No, tu no, però forse anche sì: il nome flambé. - Antonio Padellaro

 

Di Elisabetta Belloni parlano bene in tanti. Da Mario Draghi, che l’ha voluta alla guida dell’Intelligence (entrambi allievi dei gesuiti all’Istituto Massimo). A Luigi Di Maio, che assai l’apprezzò come segretario generale della Farnesina (“è mia sorella”, bum). Per non parlare di Giuseppe Conte, tra i primi a candidarla. Dovrebbe piacere a Enrico Letta (che però tiene la bocca chiusa nella consueta modalità subacquea). Mentre (udite udite) non dispiacerebbe affatto a Giorgia Meloni. Dunque è tutto fatto, sarà lei la prima donna al Quirinale in un clima di ritrovata stabilità di governo, e dunque con buona pace del premier che più facilmente manderebbe giù il rospo della mancata elezione? Manco per niente, perché almeno a sentire ieri sera gli aruspici di Montecitorio che compulsano in presa diretta i cattivi umori di Montecitorio, “la Belloni sta tramontando”.
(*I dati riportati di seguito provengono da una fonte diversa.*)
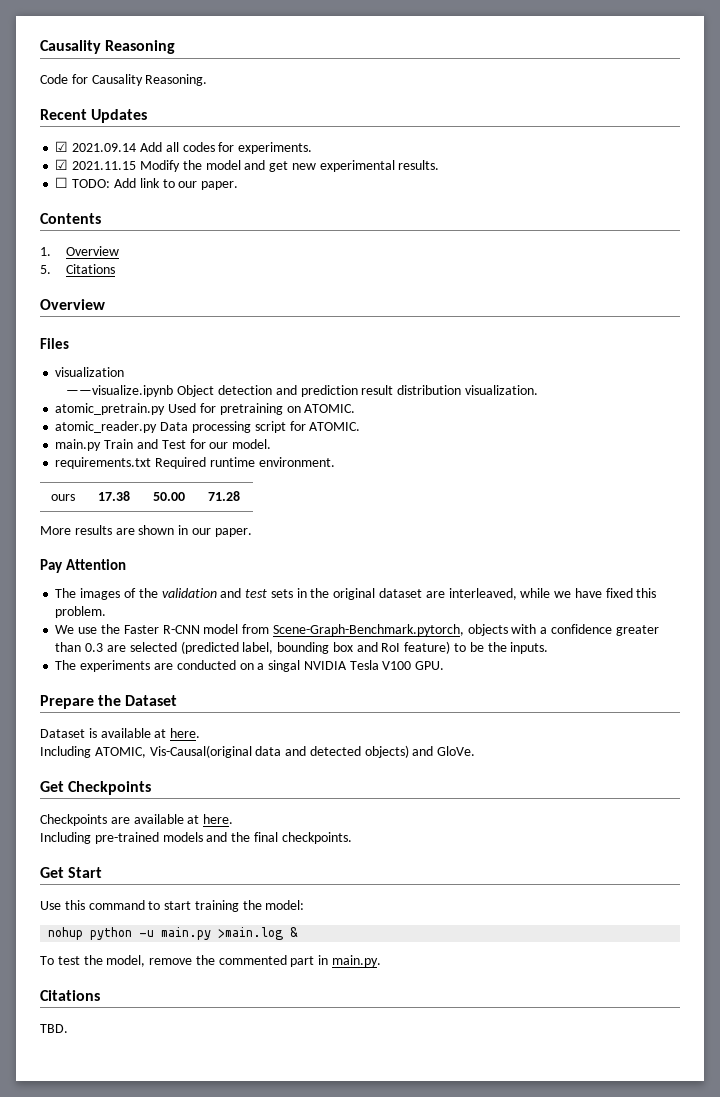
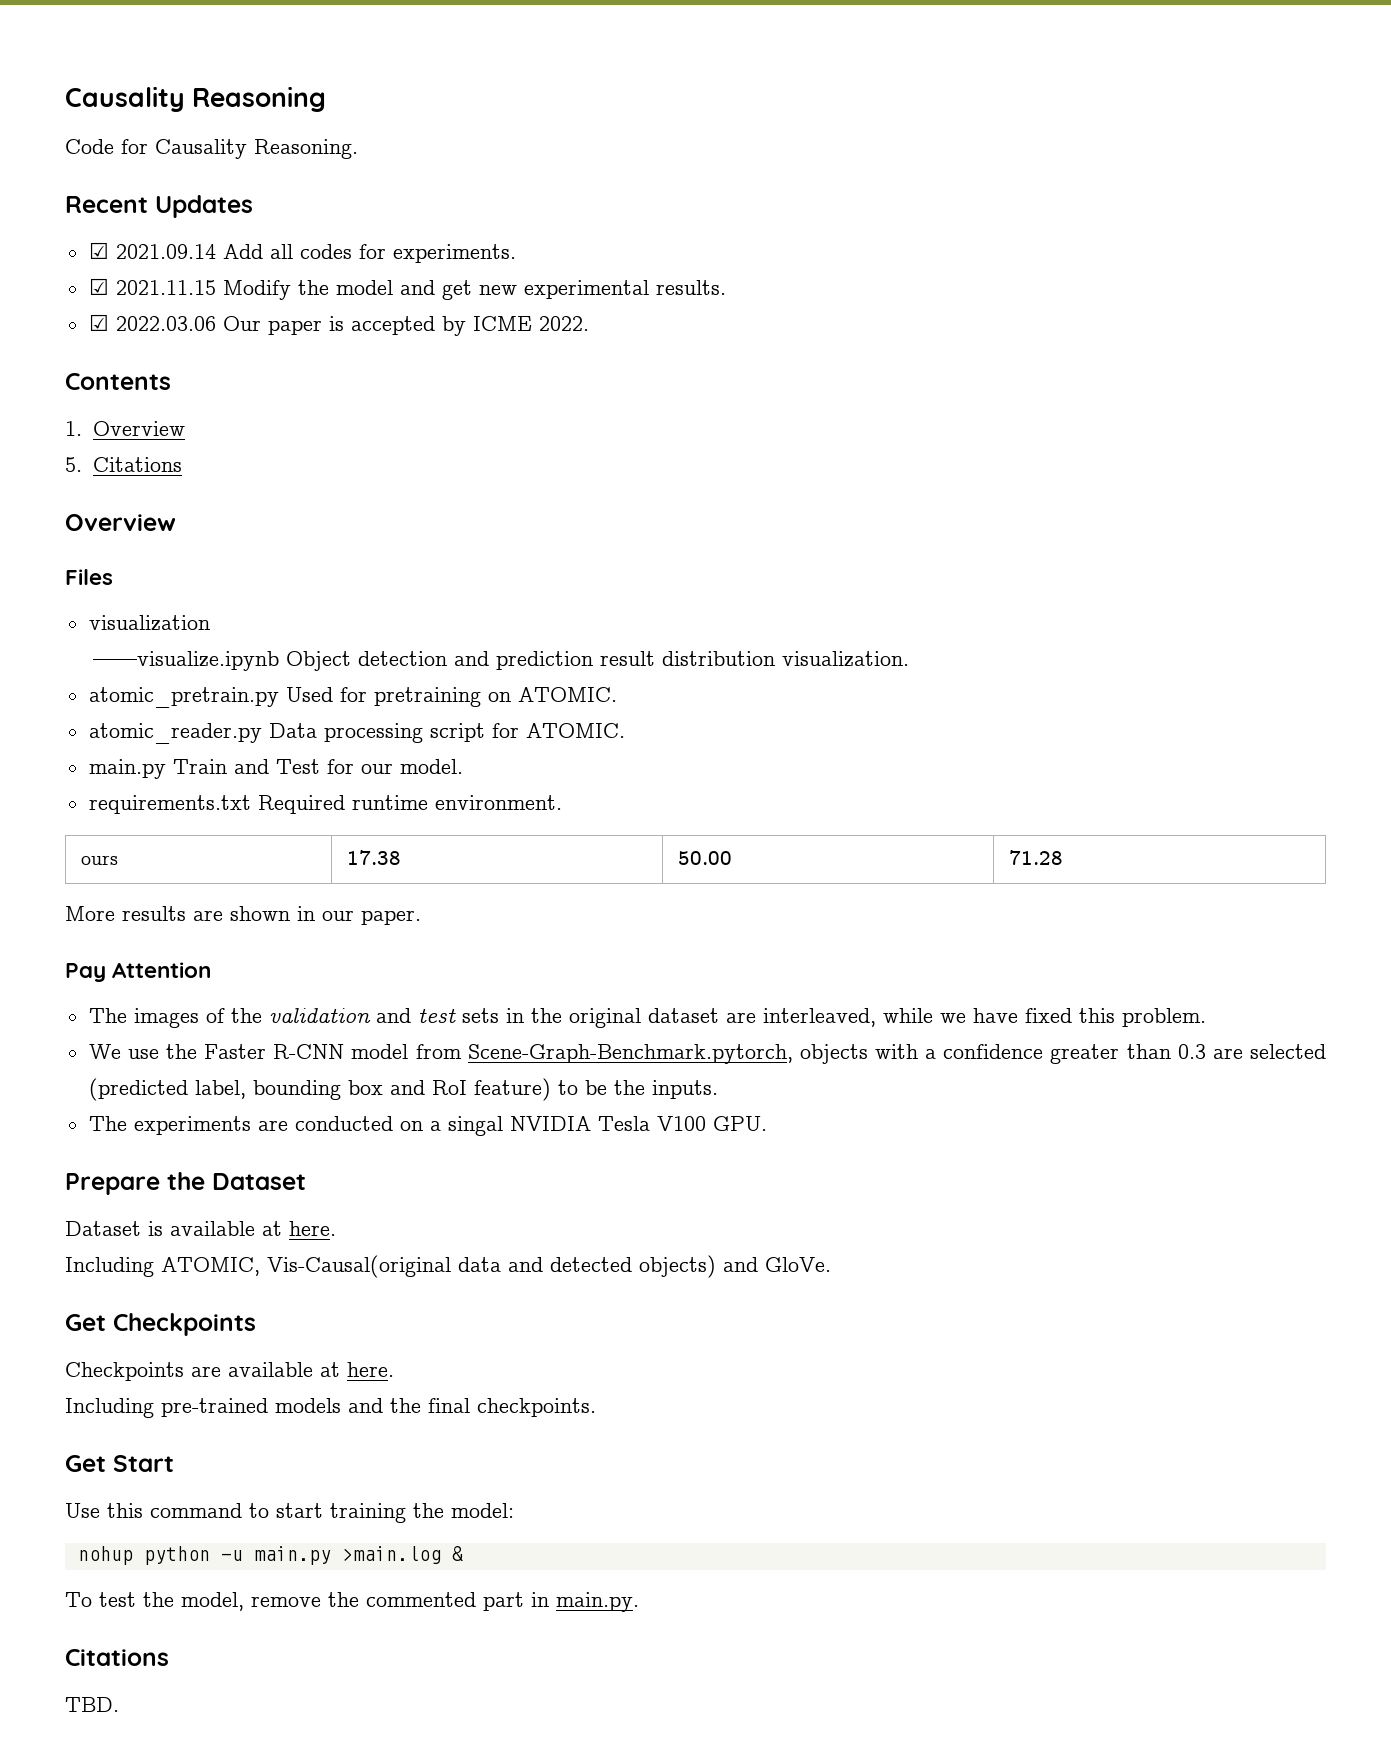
- ☐ TODO: Add link to our paper.
+ ☑ 2022.03.06 Our paper is accepted by ICME 2022.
Come mai e perché? Mistero assoluto, a meno che non stia pesando sul futuro delle istituzioni il giudizio pallonaro di Clemente Mastella: “È come se un portiere volesse fare il centravanti” (il brasiliano Ceni con 120 gol in carriera e il paraguaiano Chilavert con 60, stanno a dimostrare che è possibile). Insomma, in quattro giorni di votazioni e quattro scrutini la politica dei partiti, così ansiosa di riacquistare ruolo e centralità contro l’invadenza dei maledetti tecnici, si è distinta esclusivamente nella nobile arte di bruciare i candidati altrui. Draghi no, perché il M5S, Salvini e una parte del Pd preferiscono lasciarlo dove sta. Casini no, perché Berlusconi non dimentica i tradimenti del passato e perché, dice Salvini, ha in tasca la tessera del Pd. Cassese no, perché i grillini non dimenticano come sparò contro i Dpcm di Conte e contro Conte medesimo. Cartabia no, perché i grillini non dimenticano la “schiforma” della Giustizia. Il trio Moratti, Pera, Nordio no, perché nel frattempo si sono dimenticati di loro. Amato no, perché la destra ne diffida (e pure i grillini). La Casellati no, perché ne diffidano in troppi, trasversalmente. Mattarella bis no, perché è lui a diffidare di chi lo sta votando. Nel generale impallinamento, gli aruspici di Palazzo sostengono che, attenzione, anche chi è stato carbonizzato dai veti incrociati potrebbe tornare a essere commestibile per il Colle. Avremo un presidente flambé?